* [Action item] Reproduce the entries below exactly, but only from the line containing "customer number: CU75904 -> CU75094" to the line containing "total: 659.06 -> 209.35", inclusive.

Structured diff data

----------

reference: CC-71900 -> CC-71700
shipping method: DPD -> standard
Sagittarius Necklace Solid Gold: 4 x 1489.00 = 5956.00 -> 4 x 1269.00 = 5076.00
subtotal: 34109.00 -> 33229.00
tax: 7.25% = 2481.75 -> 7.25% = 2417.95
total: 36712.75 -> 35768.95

----------

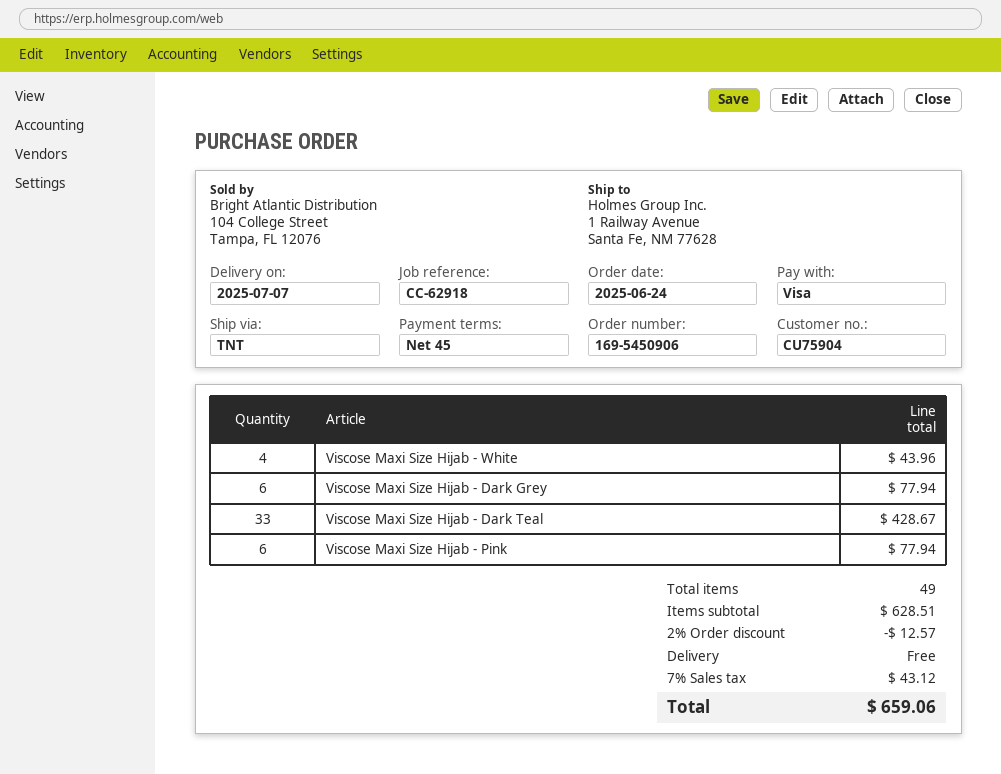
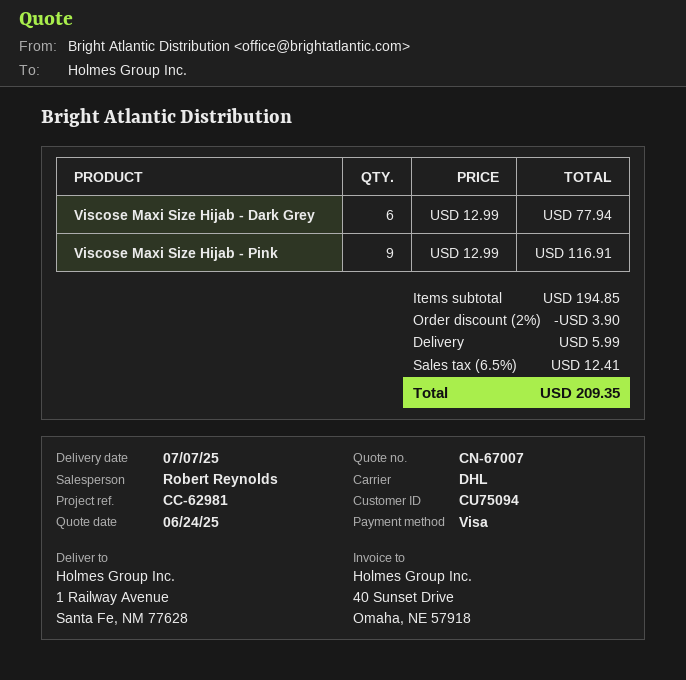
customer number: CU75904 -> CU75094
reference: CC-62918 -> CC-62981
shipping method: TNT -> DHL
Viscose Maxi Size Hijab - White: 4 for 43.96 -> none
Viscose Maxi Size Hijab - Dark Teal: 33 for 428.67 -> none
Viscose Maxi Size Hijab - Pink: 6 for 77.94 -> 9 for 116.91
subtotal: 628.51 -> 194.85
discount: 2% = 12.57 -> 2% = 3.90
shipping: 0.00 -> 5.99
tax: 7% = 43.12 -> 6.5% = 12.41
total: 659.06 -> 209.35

----------

* [Written answer]
customer number: CU75904 -> CU75094
reference: CC-62918 -> CC-62981
shipping method: TNT -> DHL
Viscose Maxi Size Hijab - White: 4 for 43.96 -> none
Viscose Maxi Size Hijab - Dark Teal: 33 for 428.67 -> none
Viscose Maxi Size Hijab - Pink: 6 for 77.94 -> 9 for 116.91
subtotal: 628.51 -> 194.85
discount: 2% = 12.57 -> 2% = 3.90
shipping: 0.00 -> 5.99
tax: 7% = 43.12 -> 6.5% = 12.41
total: 659.06 -> 209.35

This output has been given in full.